I had no idea about business. I started by selling software products. Then we got into hardware, then networking... I quickly became the biggest player in wireless, and today, even on fibre, I'm bigger than Tata, Bharti and Reliance,"
|Hardeep Singh Bedi, Founder, Tulip Telecom|
Jun 20, 2012: It’s a fortress. The whisper in the company is that the security personnel are paid more than most employees. They certainly look like they are well looked after. Some are even armed. If you are a visitor, you will only be allowed to enter the gate if you are expected.
You have to be escorted by a security official till the point where a company executive takes over. X-ray scanners scan you as you enter. There are access-controlled turnstiles. Elevator cards take you only to the floor you are supposed to go.
It’s Lt Col Hardeep Singh Bedi’s newest and perhaps his boldest venture—an absolutely world-class data centre. It’s in Bangalore and it’s the third-biggest in the world, with a floor space of 9 lakh sq ft. That’s roughly equal to 10 international match sized football fields.
The biggest in the world is the Lakeside Technology Centre in Chicago (1.1 million sq ft, or 11 lakh sq ft) and the next biggest is the QTS Metro Data Centre in Atlanta (9.7 lakh sq ft).
A data centre holds the servers, storage and networking gear that companies use to store, process and transmit the enormous amounts of data that they deal with today. Many companies have their own internal data centres but, increasingly, they are handing over the data centre responsibilities to third parties. And that’s where Bedi’s Tulip Telecom saw an opportunity.
Since the data is priceless to companies, Bedi could not afford to make any compromises on security, which explains the amount he has spent on securing the facility. “Even if there is a bomb blast immediately outside our building, the data centre facilities will not be affected because there’s a second wall that separates the main building wall from the data centre,” Bedi, who turns 60 this year, says.
Security has been integral to Bedi right through his life. Early on, he decided to follow his family’s three-generation old tradition of serving the Indian Army. He graduated from the National Defence Academy to join the Army in 1972. He was initially in the armoured corps.
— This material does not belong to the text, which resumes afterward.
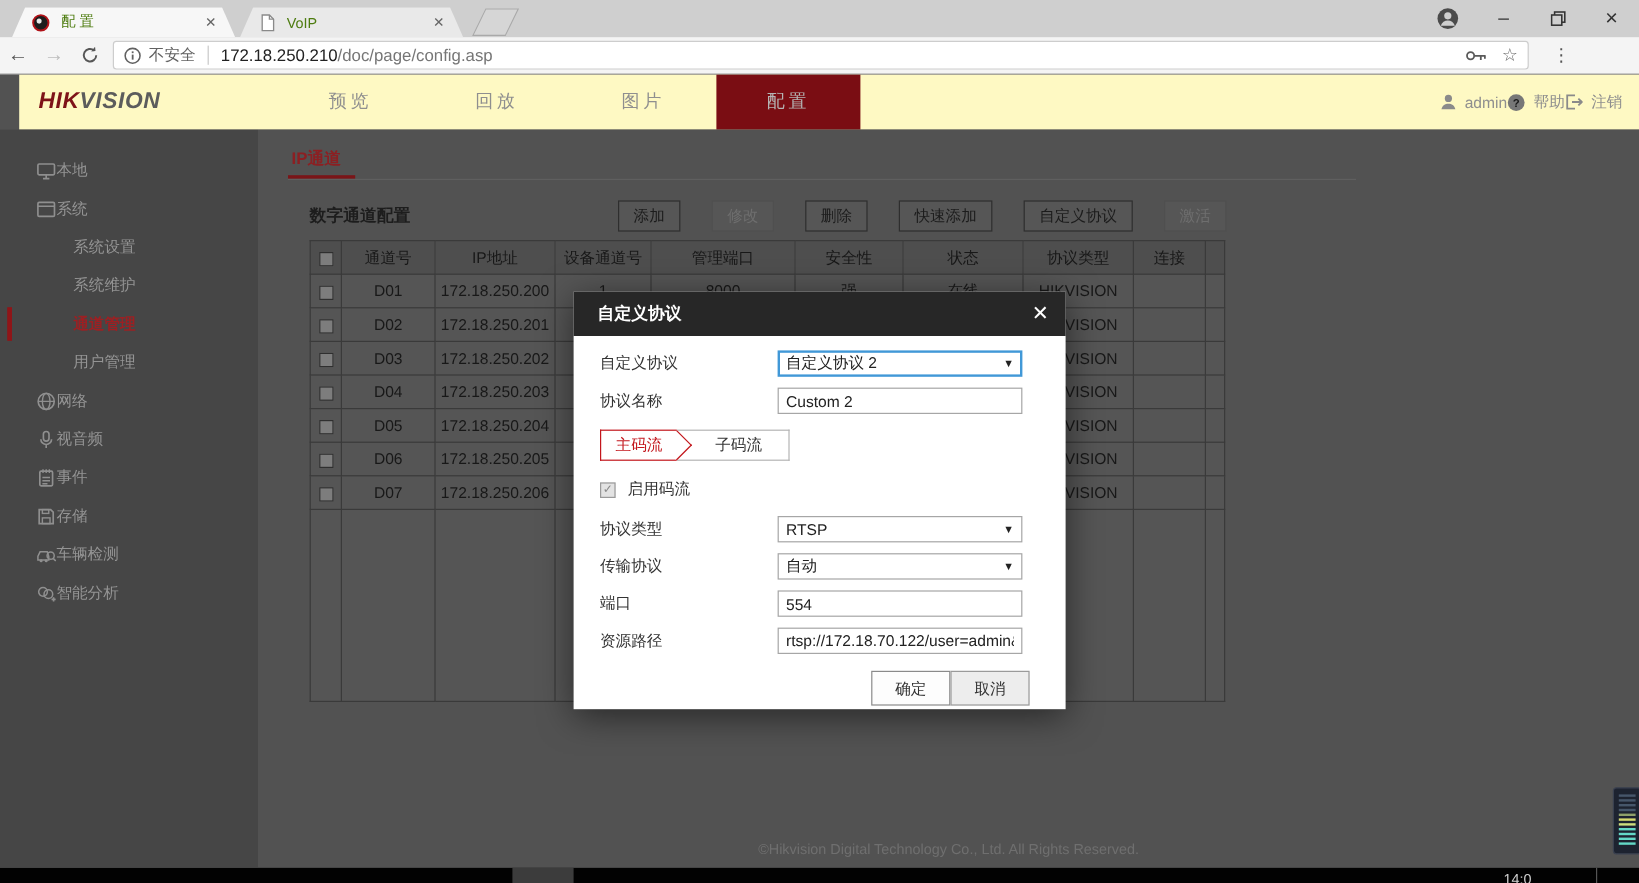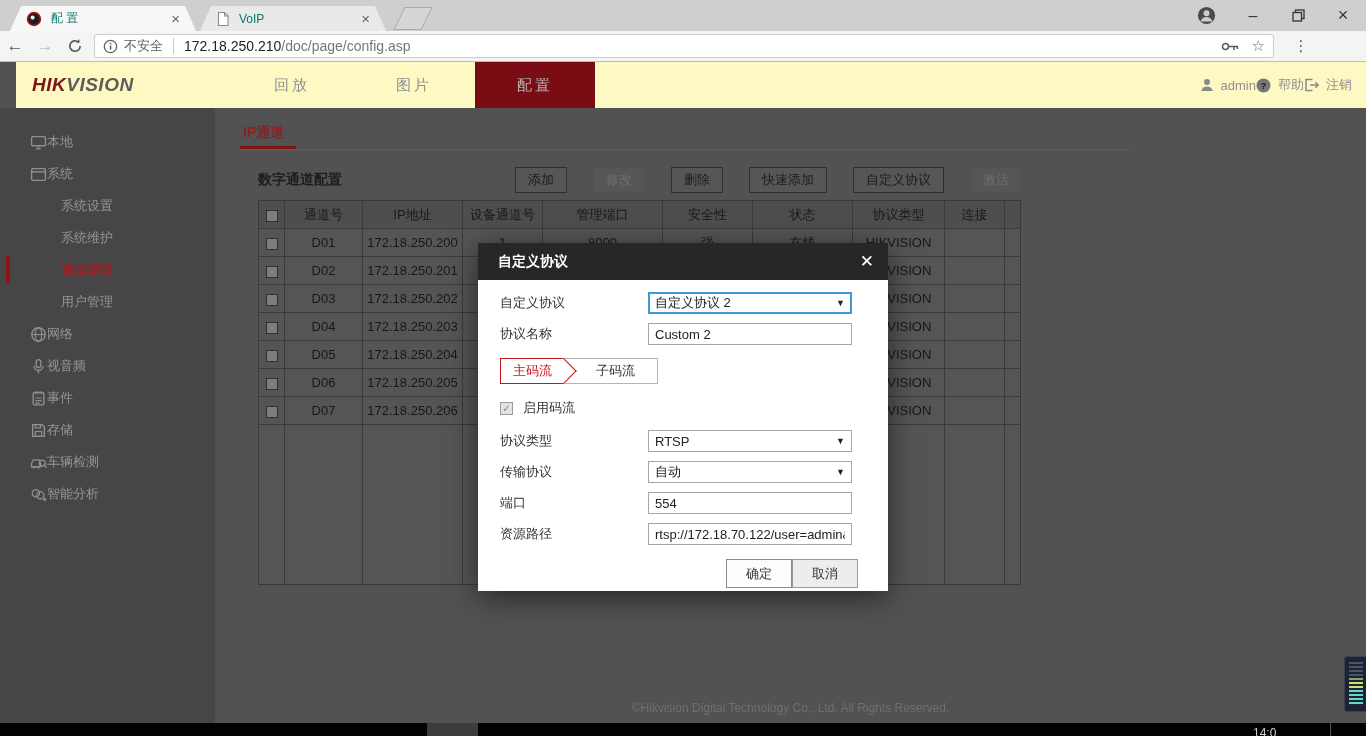"配 置" .btab .ttl { color: #0f766e -> #4d7c0f }
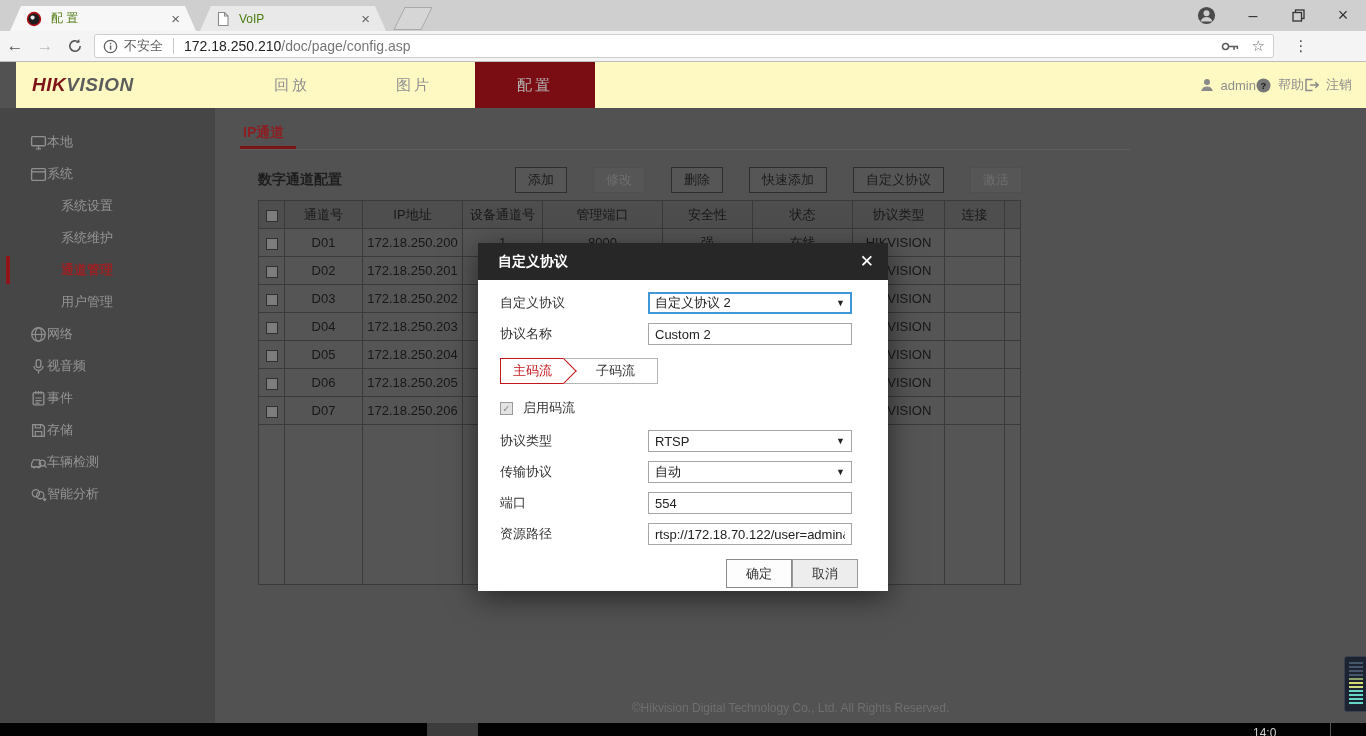"预览" div.nav-item { html: none -> <div>预览</div> }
“But the Army lets you do other things, so I did some computer courses in the early 1980s in the Army’s Faculty of Computer Technology in Mhow. I was then posted as an instructor in the faculty for four years, after which I was posted to Delhi to plan the automation of the Army.” He was awarded the Vishisht Seva Medal for his role in the computerization of the Indian Army.
In 1994, he took premature retirement from the Army and started a company called Tulip Software. “I had no idea about business. I started by selling software products. Then we got into hardware, then networking.”
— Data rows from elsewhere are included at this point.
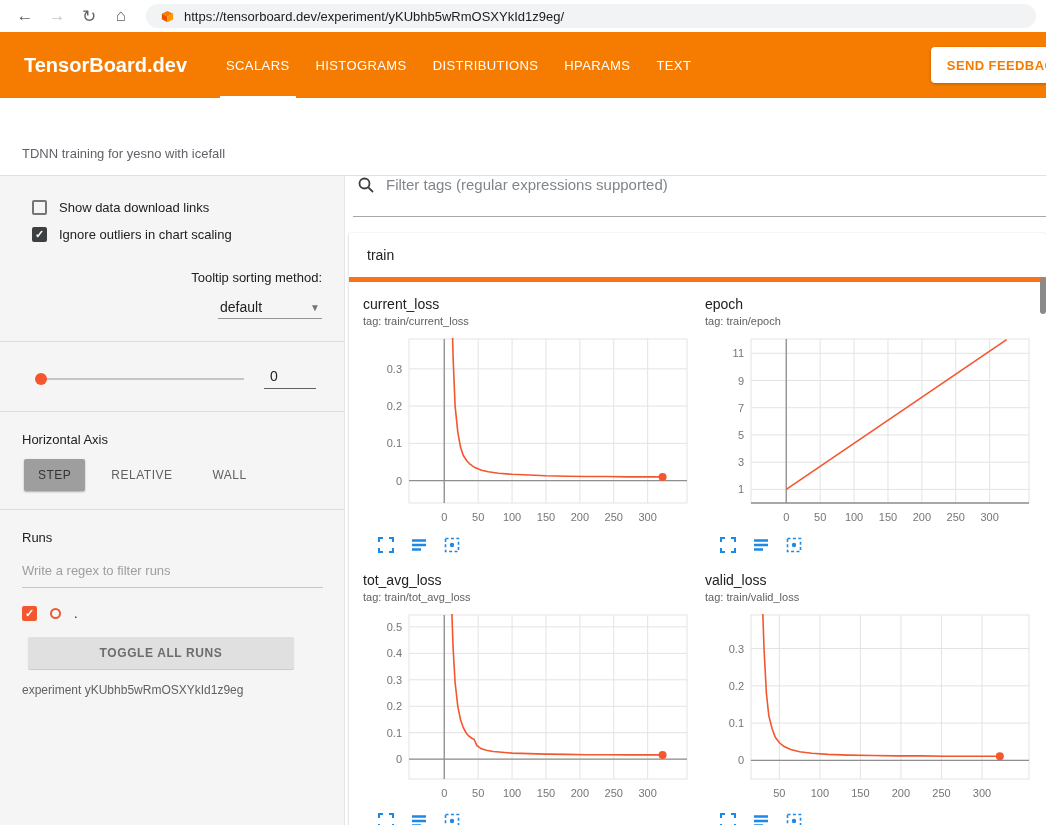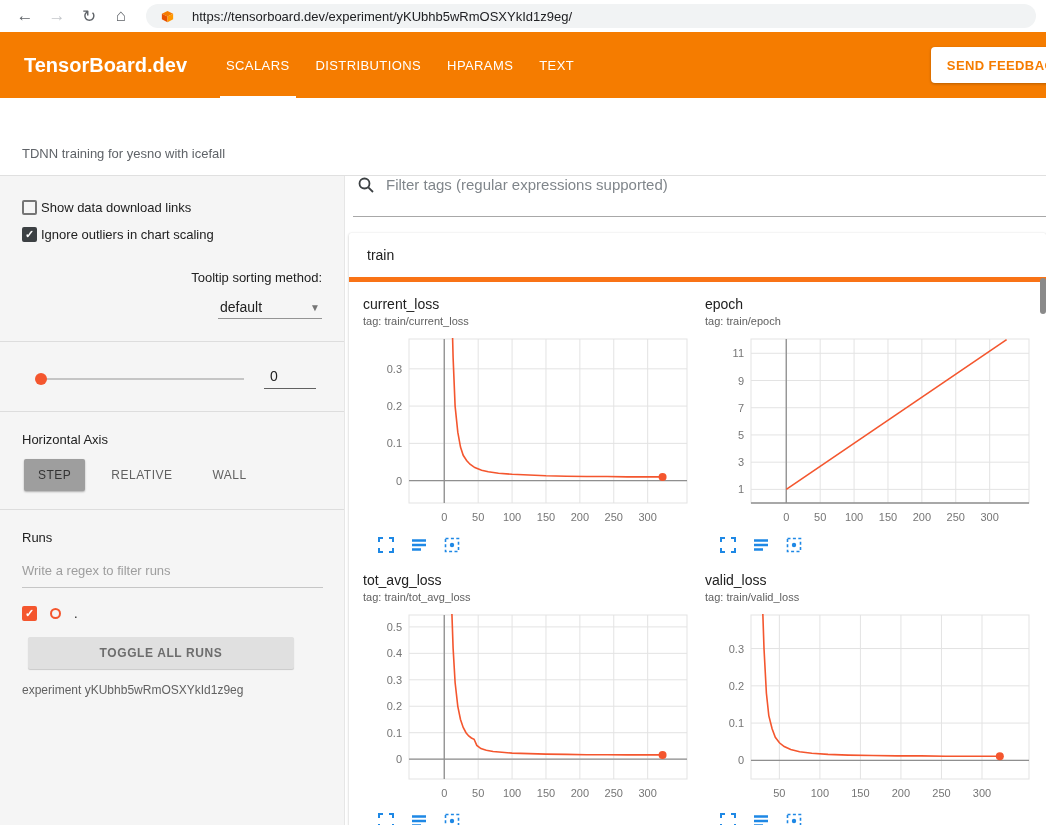"https://tensorboard.dev/experiment/yKUbh" .addr-pill { gap: 17px -> 9px }
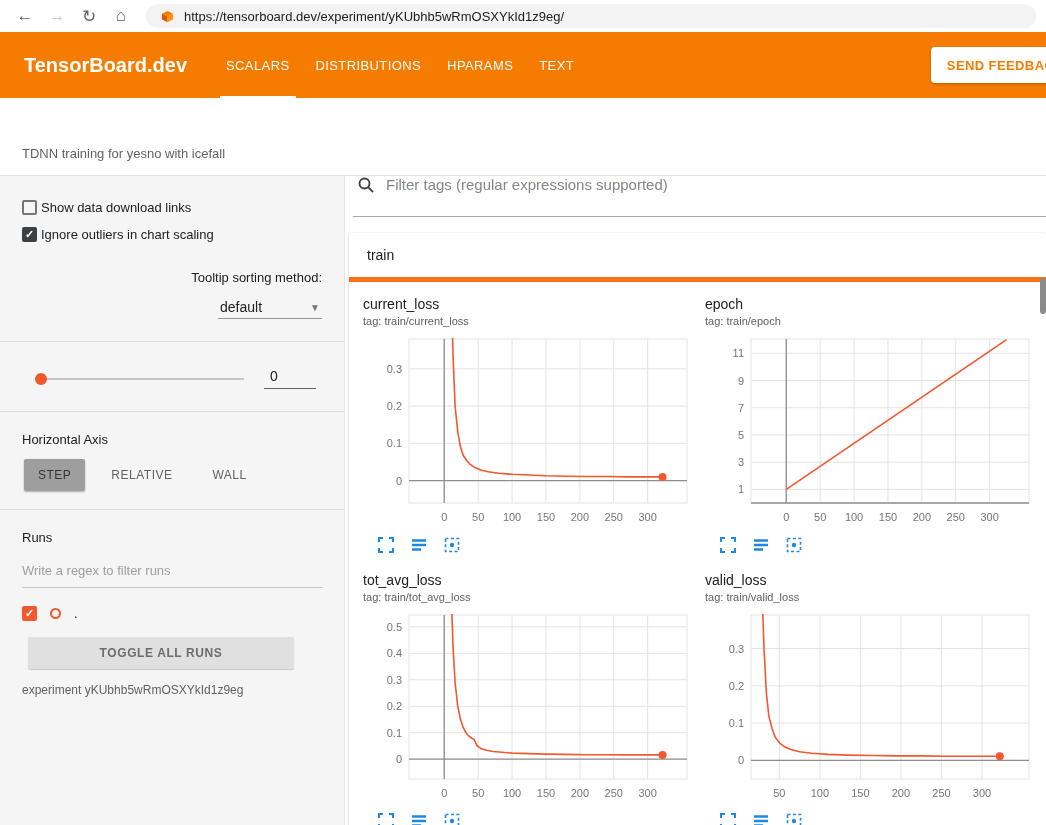"HISTOGRAMS" div.tab { html: none -> <div>HISTOGRAMS</div> }
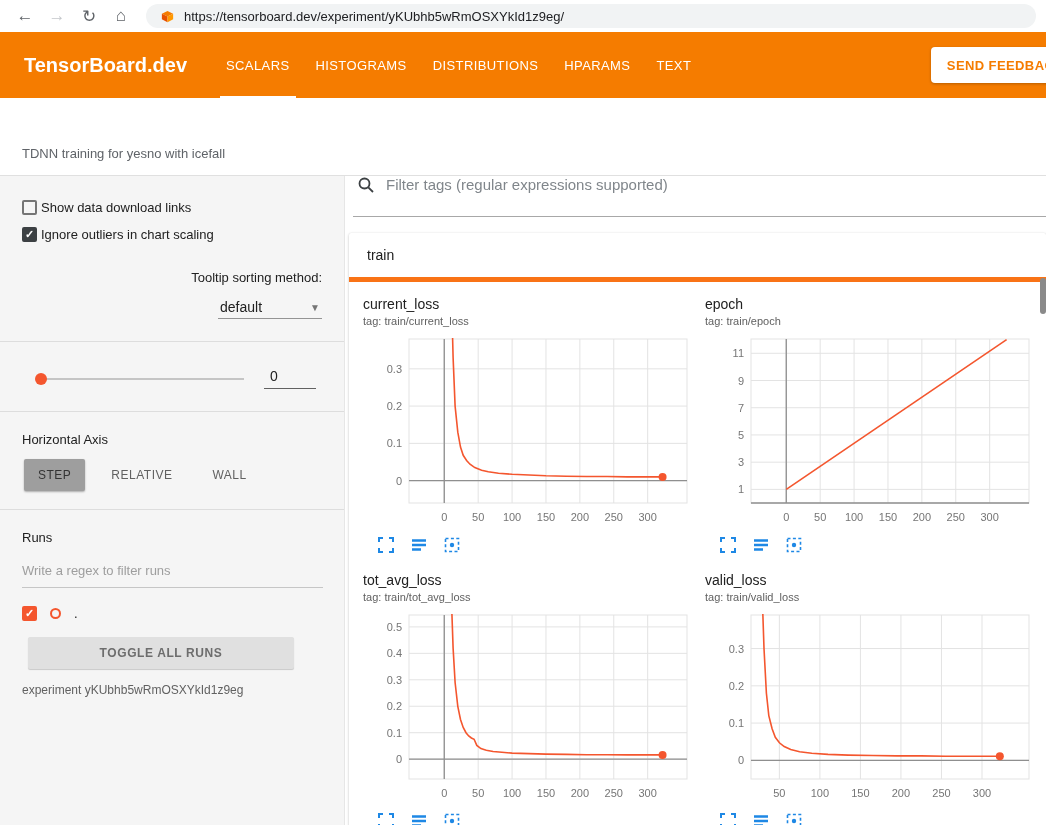"Show data download links" .chk-row { gap: 4px -> 12px; padding: 6px 22px -> 6px 32px }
An inflection point came in 2004, when Bedi won a project to connect the complete district of Malappuram in Kerala. With that success, he tried to see if he could provide data connectivity to corporates and customers in general. That too succeeded. Today, he has 2,000 cities covered on wireless and 300 cities on fibre (wires). “I quickly became the biggest player in wireless, and today, even on fibre, I’m bigger than Tata, Bharti and Reliance,” says Bedi. Many of the telecom service providers lease lines from Tulip, which had revenues of Rs 2,600 crore in the last fiscal year.
The Bangalore data centre, which was launched in February and on which he has already spent Rs 415 crore, is Bedi’s latest bet. A data centre cannot have the slightest bit of downtime. So everything in the data centre, including the power sources, is duplicated or triplicated. He used IBM as a consultant for the project. A data centre is measured by its power efficiency, and Bedi says his centre is at least 30% more efficient than the global average.
“I chose Bangalore because it is in seismic zone 1 (least prone to earthquakes). It is well connected, midway between Mumbai and Chennai, which are the landing stations for international fibre. And it has a lot of IT and hardware skills, so I can get support quickly if something were to go wrong,” says Bedi. HP, IBM and NTT are already customers for the data centre.
Rajesh Janey, president of storage major EMC India, says Tulip has evolved very well as a company. “They started as a systems integrator, went on to become the largest provider of virtual private networks in India. The Bangalore data centre is now truly trend setting,” he says.